Once they have soaked in the vinegar, rinse them in hot water and dry. But do not touch anything but the edges. I suppose wearing latex gloves would be good, but I guess I prefer all those little cuts on my finger tips from the sharp edges. Any oil from your hands on the mating surfaces could lead to a bad fusion.

Now stack them in an alternating fashion, starting and ending with the nickel silver. NS has a higher melting point than the copper, so you want that on the top and bottom of the billet since that is what is in contact with you pressure plates. Your copper layers basically act as the solder to stick all the NS together.

When you get them all stacked, place them between your pressure plates. My plates are made from 0.5 thick stainless steel plates. They are about 4 x 6 with a hole in each corner to accept 1/2 inch bolts. Tip of the day: stack your billet and get it lined up on a clean surface. Compress one end by pinching with your fingers and wrap a couple layers of masking tape around it (it will just burn away). Do the same with the other end. This will make it 1000 easier to get all the pieces between your plates. My typical billet has 37 layers in it; 19 NS and 18 Cu.

Once your billet is in between the plates, stick it in your shop vise and squeeze the snot out of it and start tightening your bolts. Tighten them as much as possible. If you have a shop press, that might be easier, but you want to get as much pressure as possible on the billet.

Note: The edges of the individual pieces need to be flat. I use a bench shear to cut mine, so they come out pretty flat. If you use hand shears, you will need to flatten out all those little serrations left from cutting. All the pieces need to be touching each other to get a good bond.

Now put the whole thing into the forge and heat it evenly. Don't take it out of the forge, that will let oxidation happen and will ruin the bond. What you are trying to do is get the whole piece up to around 1950 deg F. That is where the copper starts to melt. Go slow, until you know what is going on. Once you start getting to orange color, things start to happen fast.

What you are looking for is the copper to sweat. Little bb's of copper will start to form on the edges of the billet, that is the copper melting into the solodus (sp?) stage. Look for even sweat all over, it is easy to have one part of the billet start to fuse before the other. That is why it is easier to go slow and avoid overheating one area and not having enough heat in another.
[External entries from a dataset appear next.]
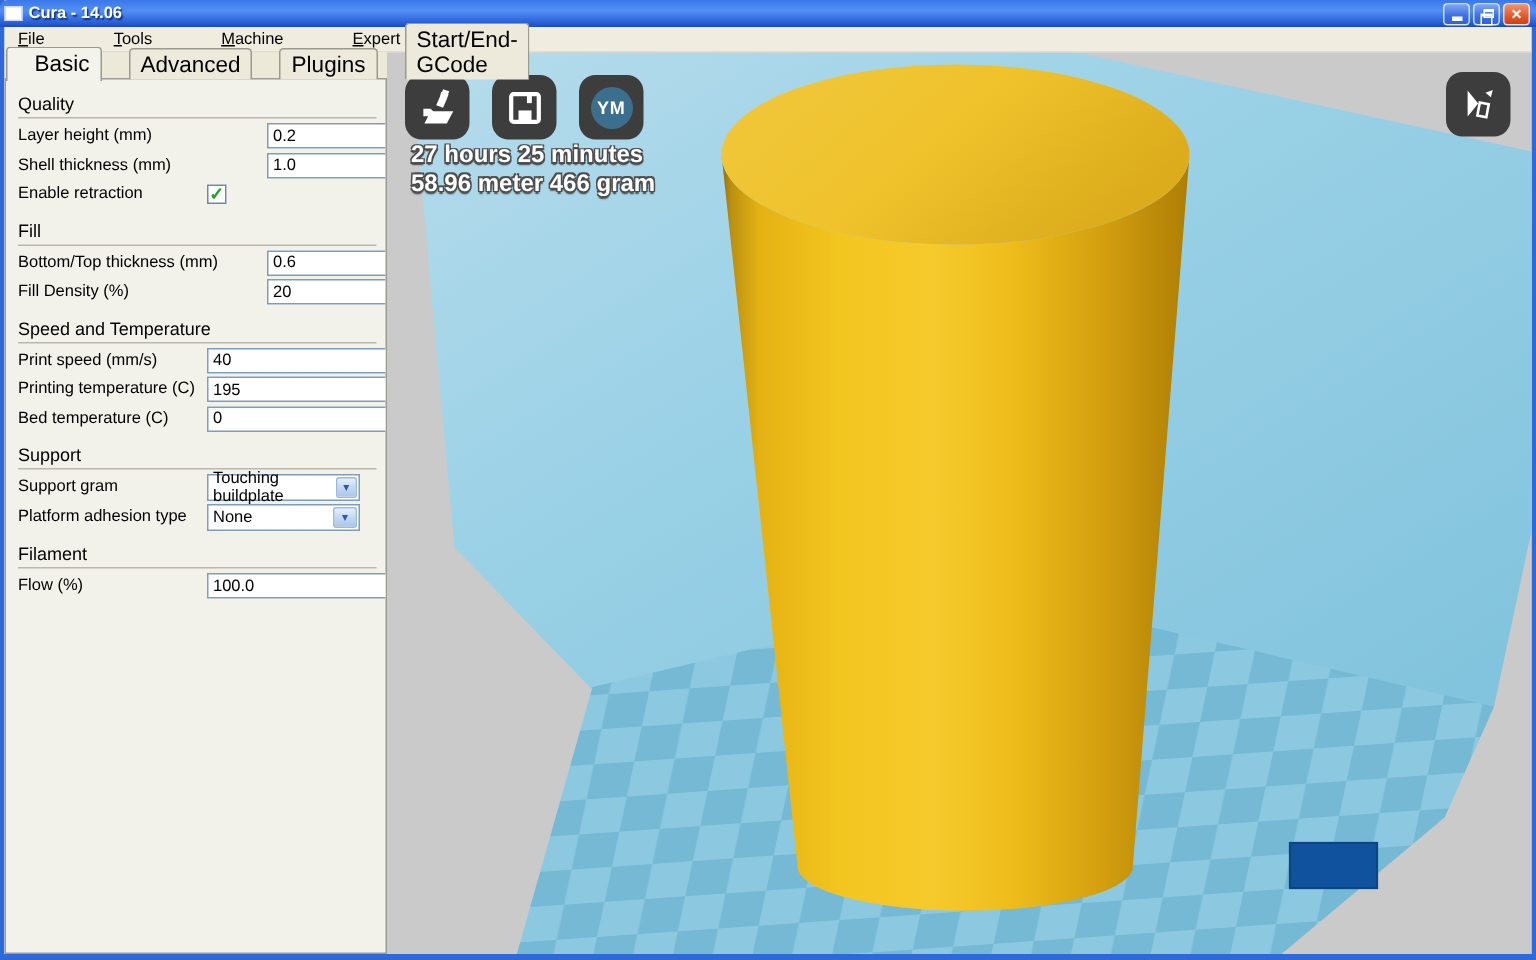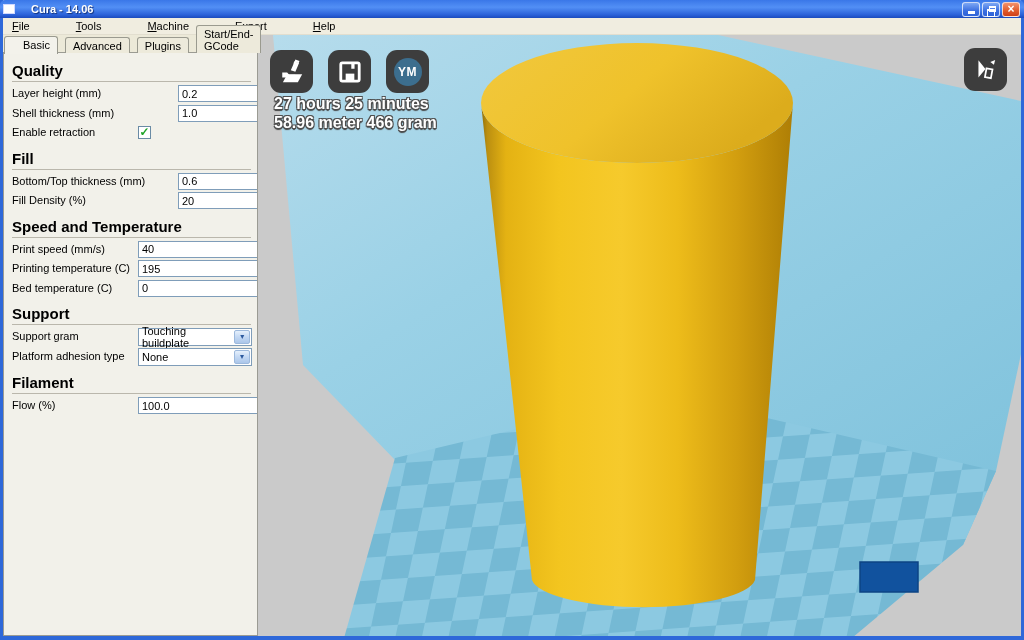--- a/index.html
+++ b/index.html
@@ -4,55 +4,55 @@
 <style>
   * { margin:0; padding:0; box-sizing:border-box; }
   html,body { width:1024px; height:640px; overflow:hidden; font-family:"Liberation Sans", sans-serif; }
   .window { width:1024px; height:640px; position:relative; background:#ECE9D8;
             border-left:3px solid #2E68D9; border-right:3px solid #2E68D9; border-bottom:4px solid #2E68D9; }
   
   .titlebar { height:18px; margin:-0px -3px 0 -3px; padding:0 4px 0 3px;
     background:linear-gradient(180deg,#3A77E8 0%,#528FF5 40%,#2B62D9 82%,#1B4BBD 100%);
     border-radius:5px 5px 0 0; display:flex; align-items:center; }
   .title-icon { width:12px; height:10px; background:#fff; border:1px solid #cfd8ff; margin-right:4px; }
-  .title-text { color:#fff; font-weight:bold; font-size:11px; text-shadow:1px 1px 1px #10307a; flex:1;margin-left:12px; }
+  .title-text { color:#fff; font-weight:bold; font-size:11px; text-shadow:1px 1px 1px #10307a; flex:1; }
   .winbtn { width:18px; height:15px; border-radius:3px; border:1px solid rgba(255,255,255,.75);
     margin-left:2px; display:flex; align-items:center; justify-content:center; }
   .winbtn.blue { background:linear-gradient(180deg,#7DA7F4,#3a6ee0 60%,#2F63D8); }
   .winbtn.red  { background:linear-gradient(180deg,#F2926C,#e05a2b 60%,#CF3F17); }
   .glyph-min { width:7px; height:3px; background:#fff; margin-top:7px; }
   .glyph-rest { width:7px; height:6px; border:1px solid #fff; border-top-width:2px; position:relative; margin-left:2px; }
   .glyph-rest:before { content:""; position:absolute; left:-3px; top:1px; width:6px; height:5px;
     border:1px solid #fff; border-top-width:2px; background:transparent; }
   .glyph-x { color:#fff; font-weight:bold; font-size:12px; line-height:12px; }
   
   .menubar { height:17px; background:#F0EDE0; display:flex; align-items:center; font-size:11px; padding-left:2px;
     border-bottom:1px solid #E2DECF;gap:32px; }
   .menu-item { padding:1px 7px 2px 7px; color:#000; }
   .menu-item u { text-decoration:underline; }
   
   .main { display:flex; height:601px; }
   .leftcol { width:255px; display:flex; flex-direction:column; background:#ECE9D8; }
   .tabstrip { height:18px; display:flex; align-items:flex-end; padding-left:1px; position:relative; z-index:2; }
-  .tab { margin-right:7px; padding:2px 7px 1px 7px; background:#EDEADB; border:1px solid #9A9A8F; border-bottom:none;
-    border-radius:3px 3px 0 0; font-size:11px; position:relative; top:0px; color:#000; }
+  .tab { margin-right:18px; padding:2px 7px 1px 7px; background:#EDEADB; border:1px solid #9A9A8F; border-bottom:none;
+    border-radius:3px 3px 0 0; font-size:15px; position:relative; top:0px; color:#000; }
   .tab.active { background:#F3F2EB; padding-bottom:3px; top:1px; z-index:3;padding-left:18px; }
   .panel { flex:1; background:#F2F1EA; border:1px solid #9B9B93; margin-top:-1px; position:relative; overflow:hidden;
     padding-top:2px; }
-  .sec-title { font-size:15px; font-weight:bold; margin:4px 6px 2px 8px; padding:3px 0 2px 0;
+  .sec-title { font-size:12px; font-weight:normal; margin:4px 6px 2px 8px; padding:3px 0 2px 0;
     border-bottom:1px solid #BAB7AC; color:#000; }
   .row { height:19.5px; position:relative; font-size:11px; }
   .row-label { position:absolute; left:8px; top:3px; color:#000; white-space:nowrap; }
   .row-ctrl { position:absolute; left:134px; top:1px; }
   .xp-input { font-family:"Liberation Sans", sans-serif; font-size:11px; height:17px; border:1px solid #7F9DB9;
     background:#fff; padding:0 3px; color:#000; }
   .w-narrow { width:80px;margin-left:40px; } .w-wide { width:128px; }
   .checkbox { width:13px; height:13px; border:1px solid #6A8BA5; background:#fff; color:#1FA327; font-size:12px;
     line-height:11px; font-weight:bold; text-align:center; margin-top:2px; }
-  .select { width:114px; height:18px; border:1px solid #7F9DB9; background:#fff; display:flex; align-items:center;
+  .select { width:102px; height:18px; border:1px solid #7F9DB9; background:#fff; display:flex; align-items:center;
     justify-content:space-between; font-size:11px; color:#000; padding-left:3px; }
   .sel-btn { width:16px; height:14px; margin-right:1px; border:1px solid #9DB9DC; border-radius:2px;
     background:linear-gradient(180deg,#E6F0FC,#C3D8F3 50%,#ABC6EA); color:#2D5A9E; font-size:8px; line-height:8px;
     display:flex; align-items:center; justify-content:center; }
   
   .viewport { flex:1; position:relative; background:var(--vp-bg,#CACACA); overflow:hidden; }
   .scene { position:absolute; inset:0; }
   .vp-toolbar { position:absolute; left:12px; top:15px; display:flex; }
   .vp-btn { width:43px; height:43px; border-radius:11px; background:var(--btn-bg,#3D3D3D); margin-right:15px;
     display:flex; align-items:center; justify-content:center; }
I usually get some pea sized globs of molten copper on the billet too, no worries, it is still good. If you watch and go slow, you can see the molten copper on the edges run just like solder does. Once you get good even fusion, turn off the gas, close the forge doors, and let the whole thing cool down to red.

Once red, take out the assembly, undo the bolts, remove the billet, lightly forge, let cool to black, and quench if you are in a hurry.

Now, clean up the billet on the grinder and forge or pattern it as you would Damascus. When forging be careful not to get it too hot and melt your billet. I do all my forging and twisting at a full cherry red heat. It used to take me forever to get the billet to fuse, but after a few times, you know what to look for and now from dead cold to fused is about 10 minutes.

Note: To not have your billet stick to your pressure plates, you can paint them (the plates) with white out or if using SS, heat them in the forge to orange, take them out, let cool to black, repeat. That will let the SS oxidize and the NS won't stick.